The house was dark and still, a cold breeze rippled his hair. Ice rimed every surface, glittering softly in moonlight that leaked through the windows. He took a step forward and something sucked at his shoe. He looked down. He stood in a massive pool of blood, almost black in the darkness. He tried to call out Ciara’s name, but his voice was a whistling wheeze. His throat tightened. His heart began to race, breath short and shallow. He ran to the front window, wet footprints in his wake, and looked out. The moon hung full and heavy over the ocean far away. Then clouds rolled in, roiling dark black and purple. Lightning forked and the surface of the ocean heaved as rain fell. Then the sky split, deep red like a wound, and creatures fell from the clouds. All manner of shapes, long and gangly, short and squat, limbs writhing as they tumbled to the waves. Only tiny silhouettes in the distance, he had no idea what they were, people or something different. A sound forced the hairs on his neck to stand up, a howl, but not animal. Not exactly. Like a person trying to howl like a wolf.
Pounding feet on floorboards, rushing up behind him. He spun around, but no one was there.

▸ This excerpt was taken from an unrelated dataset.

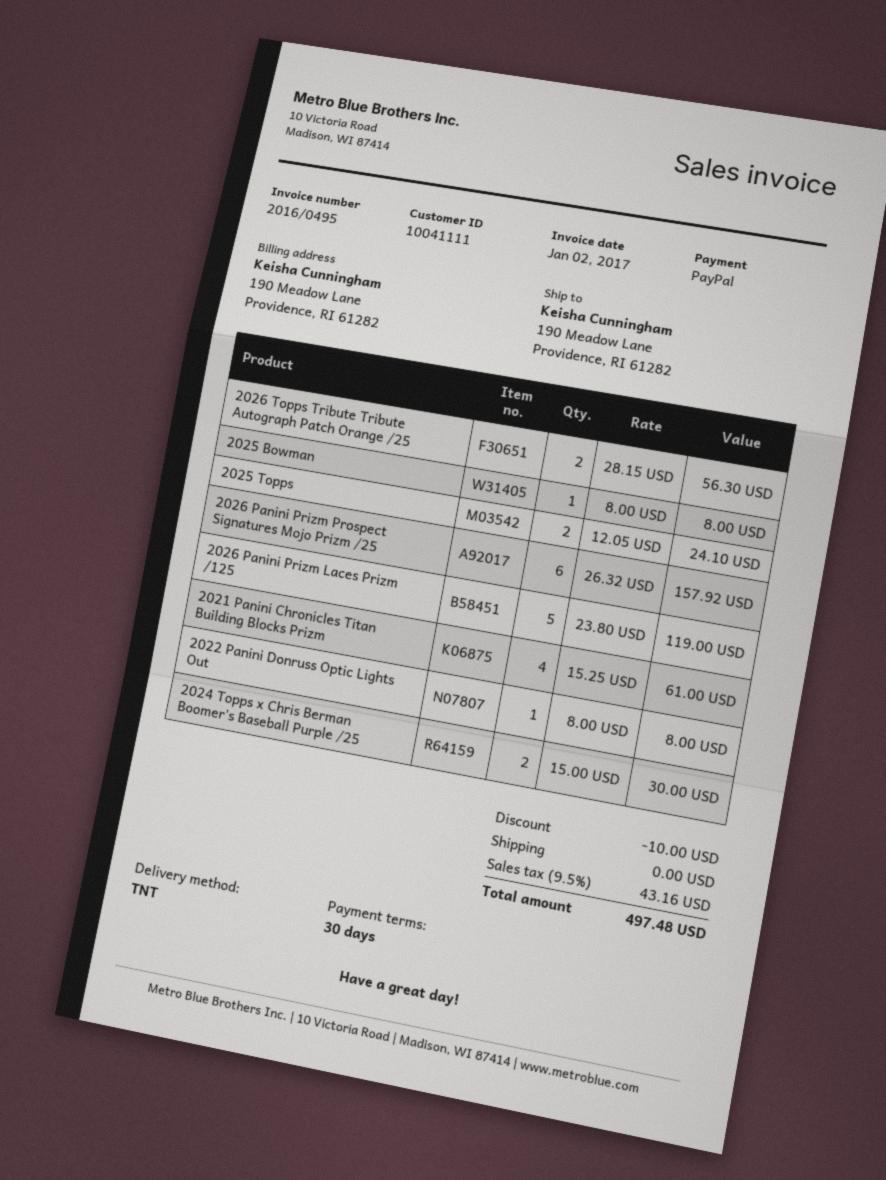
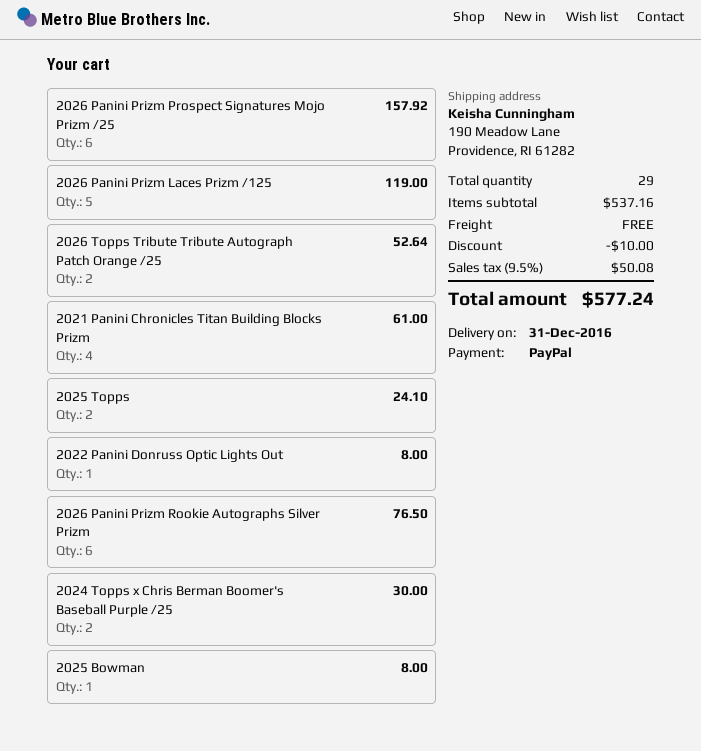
2026 Topps Tribute Tribute Autograph Patch Orange /25: 2 for 56.30 -> 2 for 52.64
2026 Panini Prizm Rookie Autographs Silver Prizm: none -> 6 for 76.50
tax: 9.5% = 43.16 -> 9.5% = 50.08
total: 497.48 -> 577.24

He tried to call Ciara’s name again, but only croaked a cloud of condensed breath. A shadow passed the door, out in the hallway, a tall, sinewy figure loping by.
He ran to the door, looked out. No one there. More ice over everything in the hallway, the side tables, portraits, coat rack. A frozen draught came in through the open front door. He went to it, looked out over the opulent entrance, stone steps leading down to the gravel driveway. The dark roiling clouds churned above, a wind blew, cold and carrying the salt scent of the ocean, and something less pleasant. Something rotten.
A long, bony hand with blood red fingernails came down on his shoulder. He cried out, though it was barely a sound, as the hand turned him. The arm was as long and thin as the fingers, attached to a hunched body over seven feet tall, skeletal, with fish-belly pale skin. Except around the eyes, where the fles
h was blackened, cobwebs of black veins spreading out over the cheekbones, up over the forehead. The eyes were glowing deep, dark red. The other hand rose in front of his face, the overlong fingers weaving hypnotising patterns in the air. Those deep red eyes stared hard into his as the creature leaned forward, face to face. Its breath was a marine stench.
He sensed it drawing something from him, sucking something out, some essence. Something important. Whatever it was taking, he needed it, couldn’t spare it. He tried to scream no, but his breath was a whisper. His legs numb, face slack, darkness lay gently over him.
Patrick awoke with a pounding in his head and a mouth like the bottom of a birdcage. He groaned and rolled over, and fell off the couch onto the rug with a thump. He grunted and turned into a sitting position.
“Yeah, it’s a bit like that.”
He looked up to see Ciara smiling at him from an armchair, where she sat curled up, knees to her chest, eyes narrow. “You too?”
She grimaced. “Haven’t had a headache like this in a while.”
“We haven’t drunk like that in a while.”
“Truth.”
Patrick looked around the room, saw most of the previous night’s revellers were gone, but four or five remained. Torsten and Simone were spooned on a couch perpendicular to the one he’d just fallen from, both still sleeping. “We all just passed out last night?” he asked.
“Guess so. I don’t remember.”
“Can I smell bacon?”
Ciara nodded, then winced. “Coffee too.”
“Gods be praised.”
“Careful who you pray to in this town, hey.”
They turned to see Howard, the bass player, carrying a tray piled with bread rolls and that enticing smell of bacon. He leaned down and let them take one each.
“Get these into ya,” Howard said. His voice was gravelly, but kind. “They’ll cure what ails ya.”
“Coffee,” Shirley said, putting a large metal jug on the same dresser as the booze that had caused all their problems.
Well, maybe not all of it, Patrick reflected. The green moonshine Edgar had shared around was nowhere to be seen. He hadn’t seen where that came from.